GDP growth this year will be 1.5 per cent before falling to 1.4 per cent in 2018, 1.3 per cent in 2019 and 2020, and eventually rising to 1.5 per cent in 2021 and 1.6 per cent in 2022. For the first time in modern history, growth is expected to be below 2 per cent in every forecast year. (Meanwhile, GDP per capita will grow by just 0.9 per cent in 2017, then 0.8 per cent, 0.7 per cent, 0.7 per cent, 0.9 per cent and 1.0 per cent.)
The dismal figures reflect, above all, the UK’s terrible productivity performance. But Brexit, which has deterred investment and squeezed wages, has only worsened the outlook. Add to this the public spending cuts imposed by the Conservatives every year since 2010, and it is little surprise that the UK is now the slowest-growing major EU economy.
Hammond boasted that the national debt would finally fall next year (albeit from 86.5 per cent of GDP to 86.4 per cent) and that borowing would fall in every year. But let us recall that the Conservatives pledged to eliminate the deficit altogether by 2015. Hammond was forced to admit that borrowing would still be £25.6bn in 2022-23, with no surplus in sight (the OBR later revealed that, on current trends, one would be achieved in 2031).

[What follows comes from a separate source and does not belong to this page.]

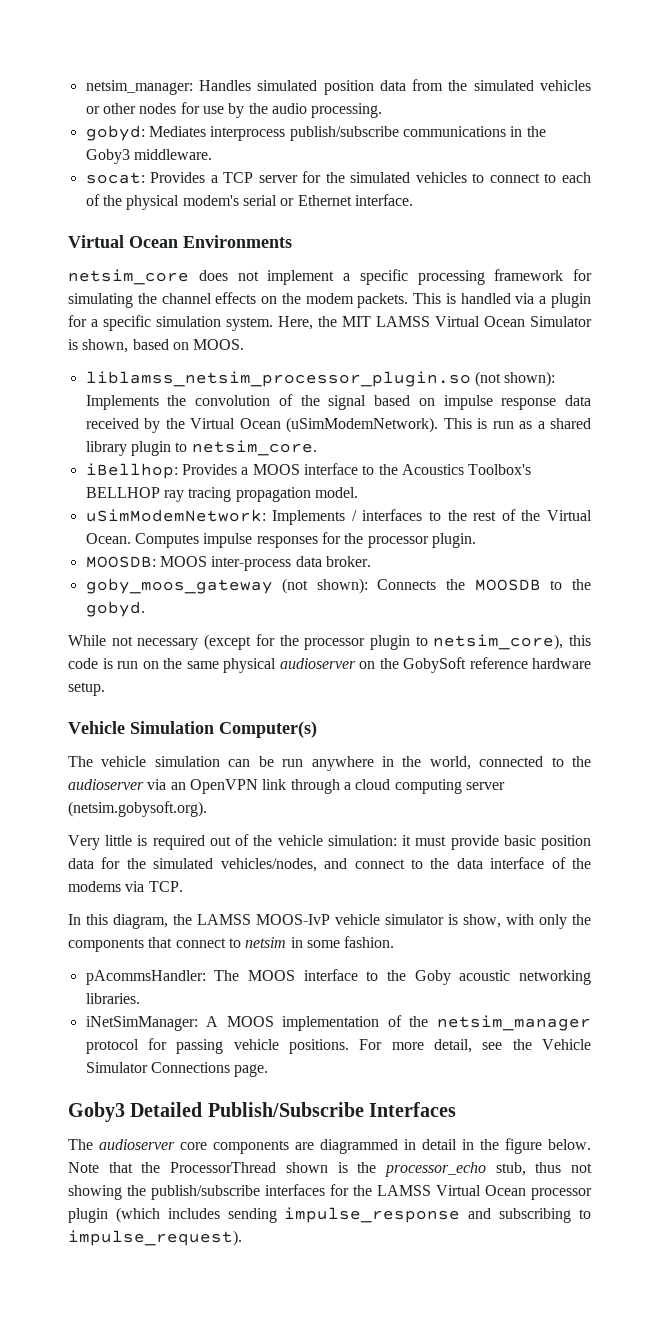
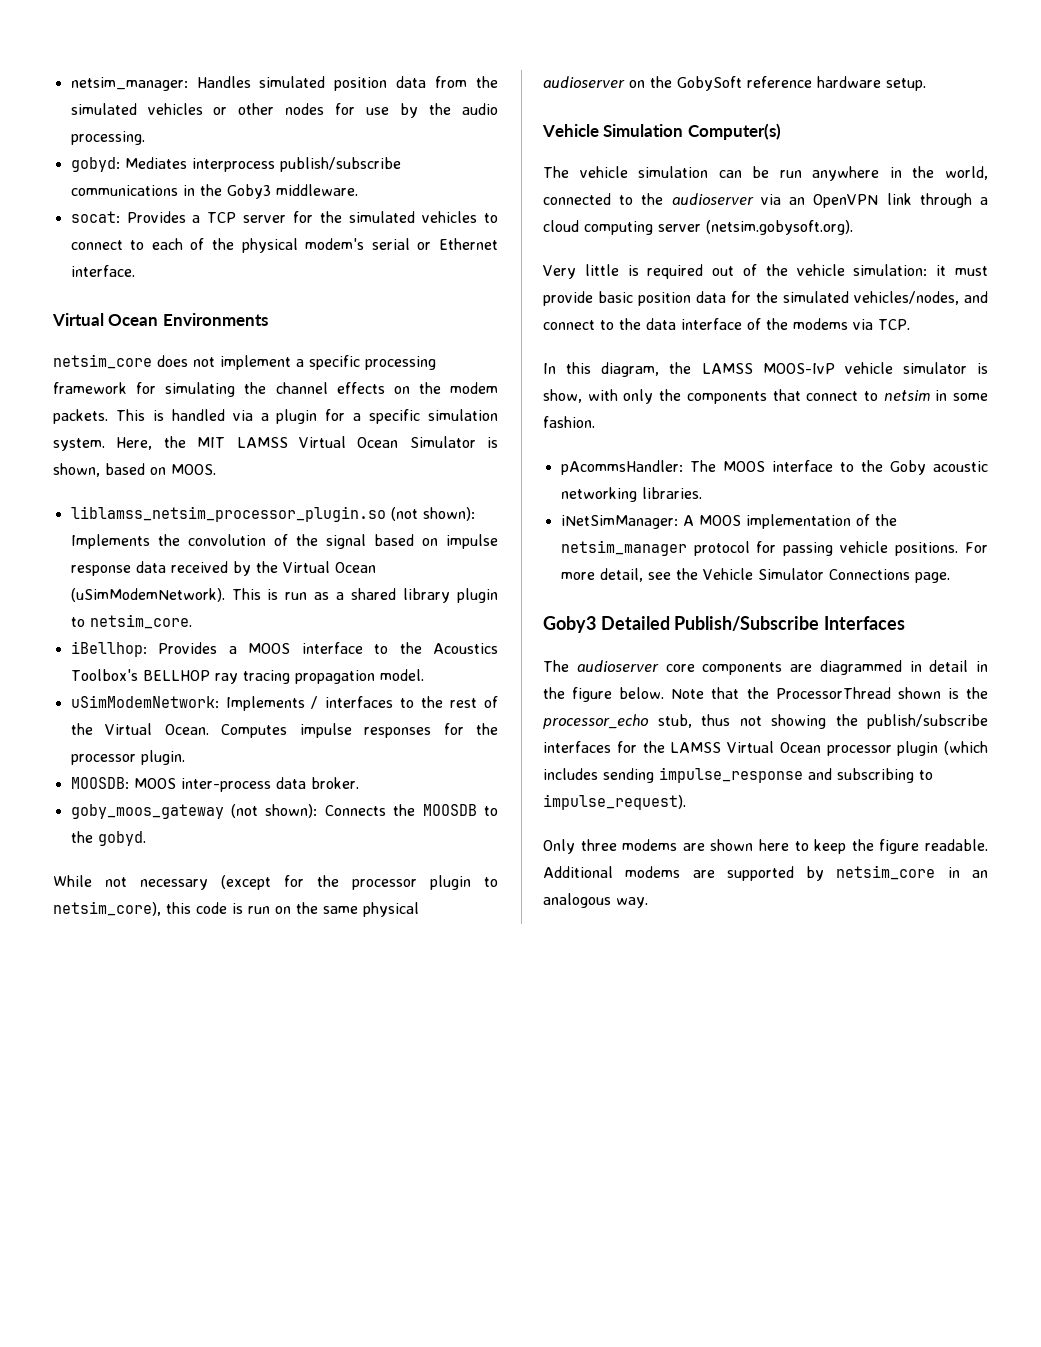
(242, 1238) none -> [543,839,988,854] [543,865,988,881] [543,893,648,908] // Only three modems are shown here to keep the figure readable. Additional modems are supported by netsim_core in an analogous way.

After his disastrous first Budget, which forced one of the swiftest U-turns in history (over a National Insurance increase on the self-employed), a nervy Hammond played it safe. Mindful that his Brexiteer enemies would pounce on any mistake, the Chancellor sought to appease them by promising a further £3bn for “Brexit preparations”.
Indeed, in a reflection of the government’s weakness, this was that rarest thing: a post-election giveaway Budget (from a passionate “fiscal conservative”). Hammond heeded Tory backbenchers by again freezing fuel duty, announcing £1.5bn more for Universal Credit and promising £44bn of public funding, loans and guarantees for housing. And, at the close of his address, this most technocratic of chancellors produced a political treat: the abolition of stamp duty on all first-time buyer purchases up to £300,000 (though in an excoriating assessment, the OBR warned that the measure would actually inflate average prices for first-time buyers and enable just 3,500 new purchases).
There were no obvious land mines and Hammond will be satisfied if, unlike its two predecessors, this Budget does not disintegrate within a week. Owing to the weakness of Theresa May, who intended to sack him, Hammond can be confident of surviving another year in No.11. But though his political outlook has improved, nothing could disguise Britain’s parlous economic future.